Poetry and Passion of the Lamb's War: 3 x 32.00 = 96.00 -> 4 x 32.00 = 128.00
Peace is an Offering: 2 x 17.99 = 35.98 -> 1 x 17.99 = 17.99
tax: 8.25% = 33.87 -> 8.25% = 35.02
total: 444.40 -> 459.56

#####

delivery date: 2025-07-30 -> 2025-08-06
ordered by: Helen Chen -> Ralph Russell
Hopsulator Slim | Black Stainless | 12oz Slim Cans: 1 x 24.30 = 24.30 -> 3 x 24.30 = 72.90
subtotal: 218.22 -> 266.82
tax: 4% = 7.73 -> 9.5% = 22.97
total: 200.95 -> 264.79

#####

§ Work instruction:
Copy the lines above exactly, beginning at the line that has "subtotal: 218.22 -> 266.82" and stopping after the line that has "total: 200.95 -> 264.79", and omit the rest.

§ Response to the exercise:
subtotal: 218.22 -> 266.82
tax: 4% = 7.73 -> 9.5% = 22.97
total: 200.95 -> 264.79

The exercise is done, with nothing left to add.